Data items
========================

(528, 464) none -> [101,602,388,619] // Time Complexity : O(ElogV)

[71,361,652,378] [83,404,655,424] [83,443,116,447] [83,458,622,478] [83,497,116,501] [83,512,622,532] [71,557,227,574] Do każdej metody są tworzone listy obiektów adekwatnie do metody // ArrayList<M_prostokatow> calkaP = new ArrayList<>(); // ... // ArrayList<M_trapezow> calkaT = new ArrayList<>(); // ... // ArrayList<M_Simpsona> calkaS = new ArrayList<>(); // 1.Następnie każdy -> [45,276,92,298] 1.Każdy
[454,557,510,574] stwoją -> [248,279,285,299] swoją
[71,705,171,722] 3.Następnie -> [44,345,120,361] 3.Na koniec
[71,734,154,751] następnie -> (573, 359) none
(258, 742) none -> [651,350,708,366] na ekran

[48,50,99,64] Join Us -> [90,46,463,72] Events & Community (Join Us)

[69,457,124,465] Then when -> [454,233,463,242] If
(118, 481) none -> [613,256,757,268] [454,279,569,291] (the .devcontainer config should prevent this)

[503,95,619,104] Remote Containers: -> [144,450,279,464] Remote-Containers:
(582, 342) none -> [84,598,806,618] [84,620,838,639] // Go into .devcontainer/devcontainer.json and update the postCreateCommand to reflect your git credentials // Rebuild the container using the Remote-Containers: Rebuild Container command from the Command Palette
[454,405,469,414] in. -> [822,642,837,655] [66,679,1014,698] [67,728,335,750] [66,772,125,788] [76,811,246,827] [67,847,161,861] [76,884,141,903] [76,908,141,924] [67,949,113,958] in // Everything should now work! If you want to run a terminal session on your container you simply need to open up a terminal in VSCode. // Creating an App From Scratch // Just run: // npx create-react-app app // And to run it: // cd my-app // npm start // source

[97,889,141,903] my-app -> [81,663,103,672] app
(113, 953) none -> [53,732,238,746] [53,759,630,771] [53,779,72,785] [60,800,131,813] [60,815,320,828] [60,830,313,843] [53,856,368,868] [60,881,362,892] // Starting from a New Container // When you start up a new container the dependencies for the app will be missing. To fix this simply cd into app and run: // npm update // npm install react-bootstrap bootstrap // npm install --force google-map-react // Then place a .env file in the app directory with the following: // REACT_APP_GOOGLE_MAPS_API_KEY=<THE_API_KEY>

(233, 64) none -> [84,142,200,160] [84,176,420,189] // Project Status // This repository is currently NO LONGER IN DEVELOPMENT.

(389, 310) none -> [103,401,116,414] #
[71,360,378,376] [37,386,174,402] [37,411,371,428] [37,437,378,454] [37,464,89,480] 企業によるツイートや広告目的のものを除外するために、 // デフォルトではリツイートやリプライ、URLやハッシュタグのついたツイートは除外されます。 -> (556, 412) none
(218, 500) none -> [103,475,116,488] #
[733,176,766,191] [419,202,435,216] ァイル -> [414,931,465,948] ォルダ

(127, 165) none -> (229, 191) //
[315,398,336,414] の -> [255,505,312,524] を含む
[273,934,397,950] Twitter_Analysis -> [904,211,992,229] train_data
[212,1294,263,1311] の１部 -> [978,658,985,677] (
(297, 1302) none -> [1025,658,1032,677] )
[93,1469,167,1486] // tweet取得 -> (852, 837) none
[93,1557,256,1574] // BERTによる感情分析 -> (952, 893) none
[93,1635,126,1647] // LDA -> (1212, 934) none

========================

How to complete this task
Copy out, from the data above, each line where the string "Containers" is present.

The completed task
[503,95,619,104] Remote Containers: -> [144,450,279,464] Remote-Containers:
(582, 342) none -> [84,598,806,618] [84,620,838,639] // Go into .devcontainer/devcontainer.json and update the postCreateCommand to reflect your git credentials // Rebuild the container using the Remote-Containers: Rebuild Container command from the Command Palette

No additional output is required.